Stored data entries
■ ■ ■ ■ ■
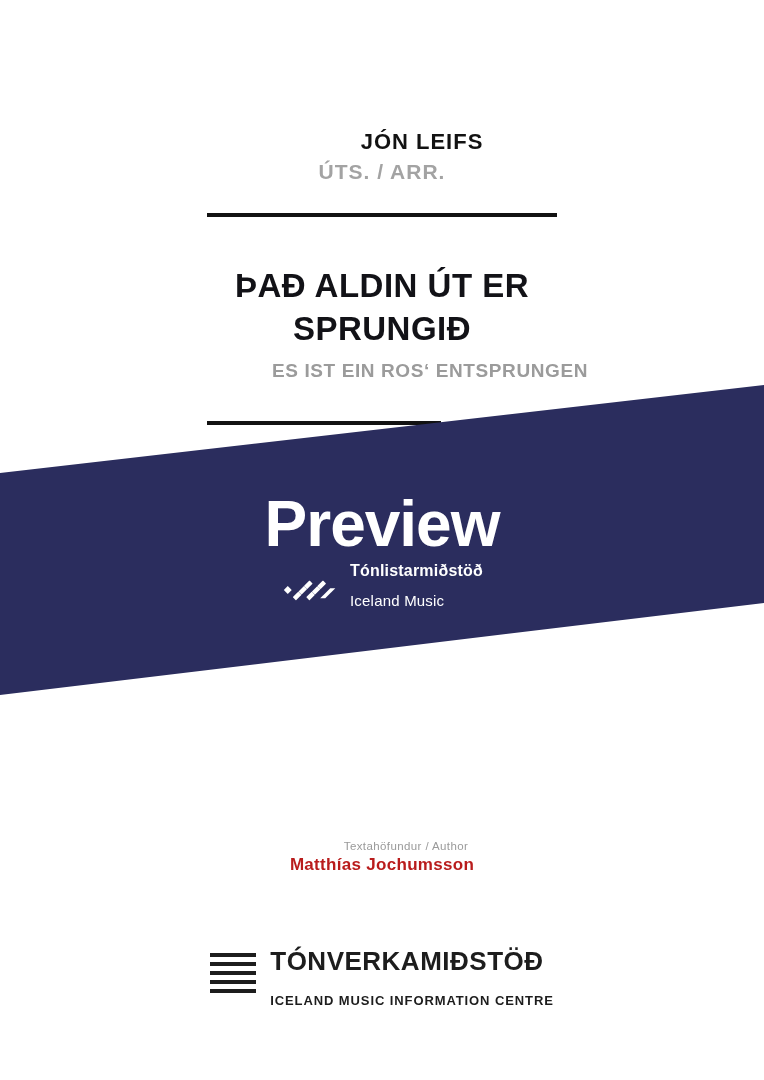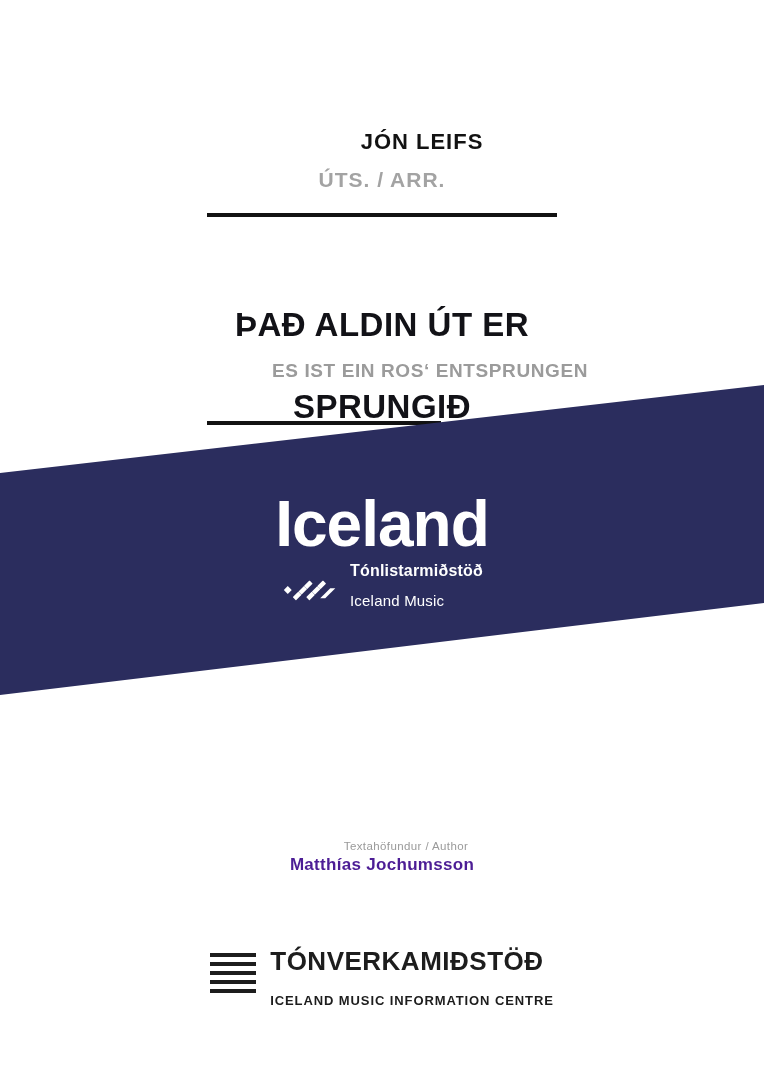--- a/index.html
+++ b/index.html
@@ -19,7 +19,7 @@
     letter-spacing: 1px; color: #121212; margin-left: 32px;
   }
   .arranger {
-    position: absolute; top: 168px; left: 0; width: 100%;
+    position: absolute; top: 160px; left: 0; width: 100%;
     text-align: center; font-size: 21px; font-weight: 700;
     letter-spacing: 1px; color: #a3a3a3;
   }

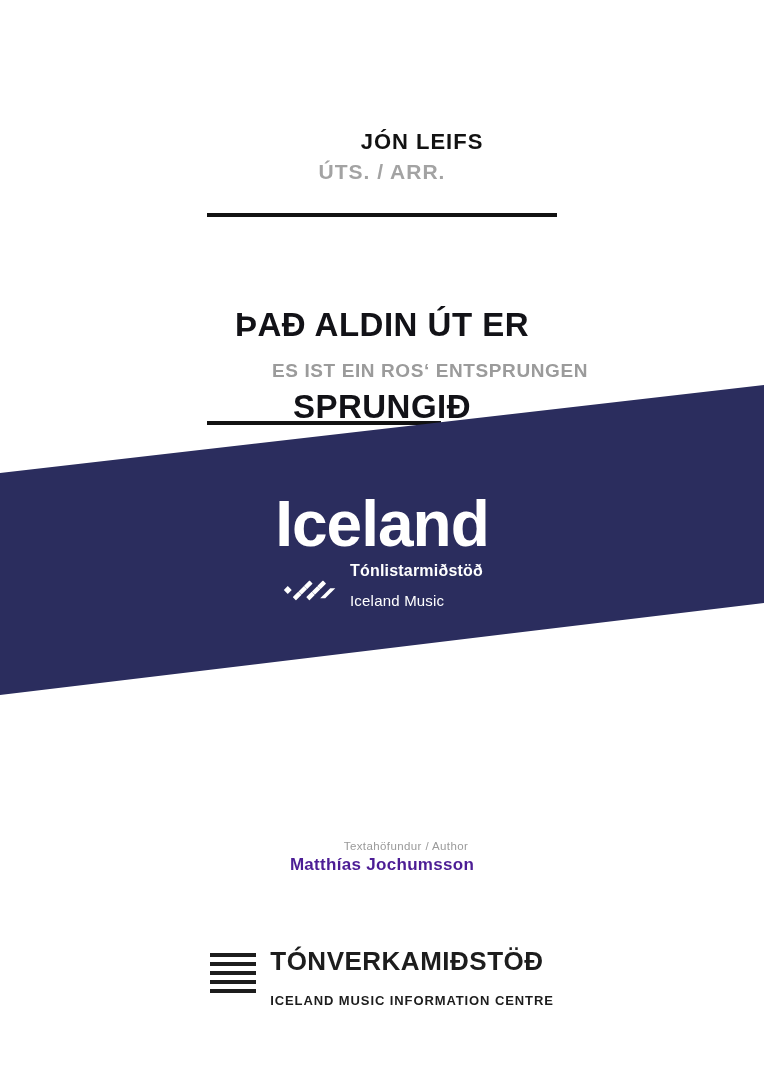--- a/index.html
+++ b/index.html
@@ -33,7 +33,7 @@
     font-size: 33px; font-weight: 800; line-height: 1.3;
     letter-spacing: 0.5px; color: #121217;
   }
-  .work-title span { display: block; margin-top: 39px; }
+  .work-title span { display: block; }
   .work-subtitle {
     position: absolute; top: 360px; left: 0; width: 100%;
     margin: 0; text-align: center;

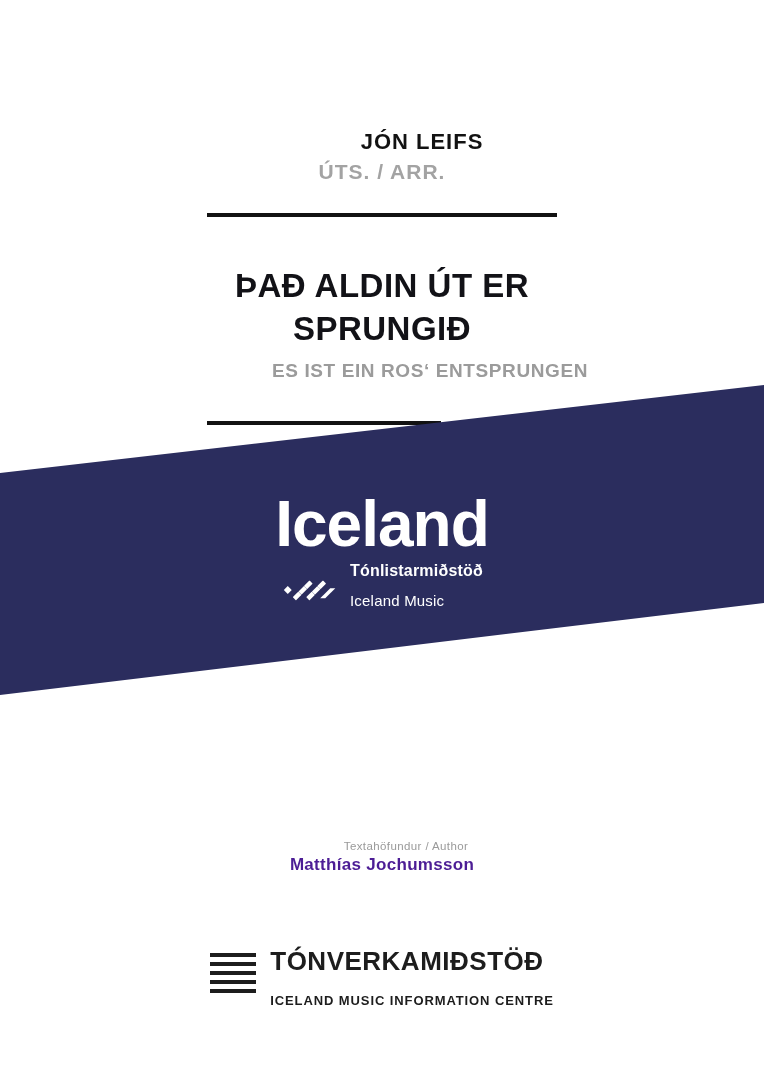--- a/index.html
+++ b/index.html
@@ -113,7 +113,7 @@
   <div class="rule-2"></div>
 
   <div class="band"></div>
-  <div class="preview-text">Iceland</div>
+  <div class="preview-text">Preview</div>
 
   <div class="band-logo">
     <span>

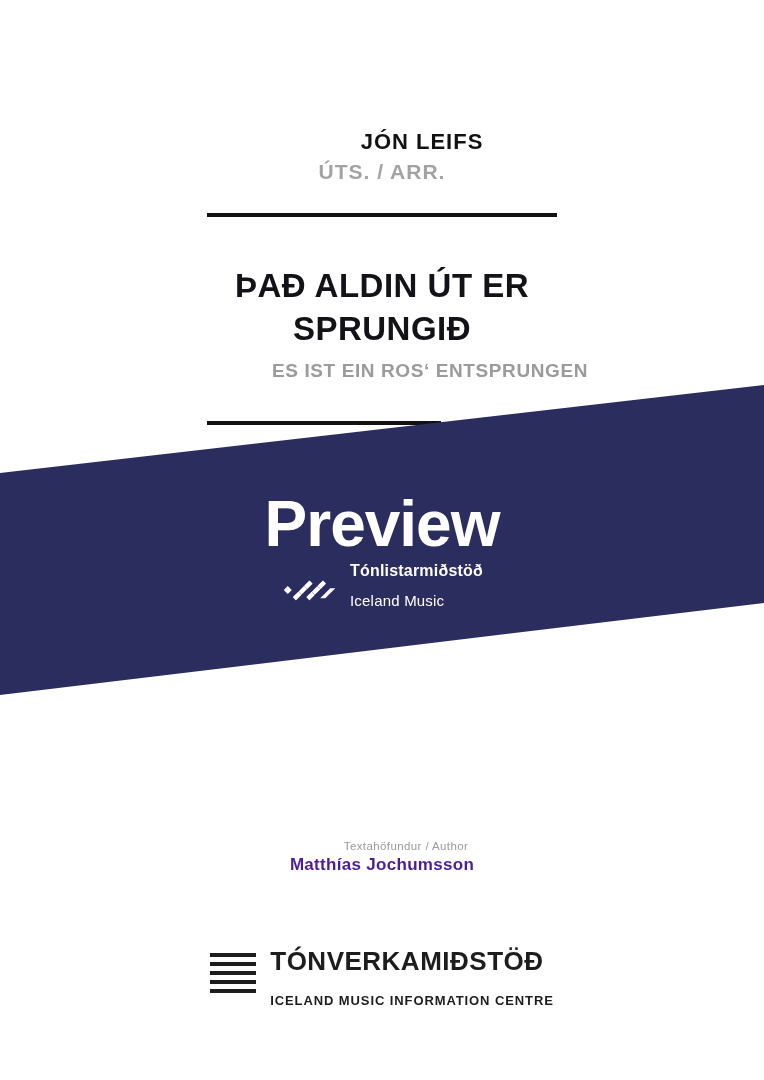--- a/index.html
+++ b/index.html
@@ -74,7 +74,7 @@
   .author-name {
     position: absolute; top: 855px; left: 0; width: 100%;
     text-align: center; font-size: 17px; font-weight: 600;
-    letter-spacing: 0.3px; color: #4c1d95;
+    letter-spacing: 0.3px; color: #b91c1c;
   }
   
   .publisher {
■ ■ ■ ■ ■
• What needs to be done: Bring together all lines of the entries above in which the string "color" occurs.

• Your solution:
     letter-spacing: 1px; color: #121212; margin-left: 32px;
     letter-spacing: 1px; color: #a3a3a3;
     letter-spacing: 0.5px; color: #121217;
-    letter-spacing: 0.3px; color: #4c1d95;
+    letter-spacing: 0.3px; color: #b91c1c;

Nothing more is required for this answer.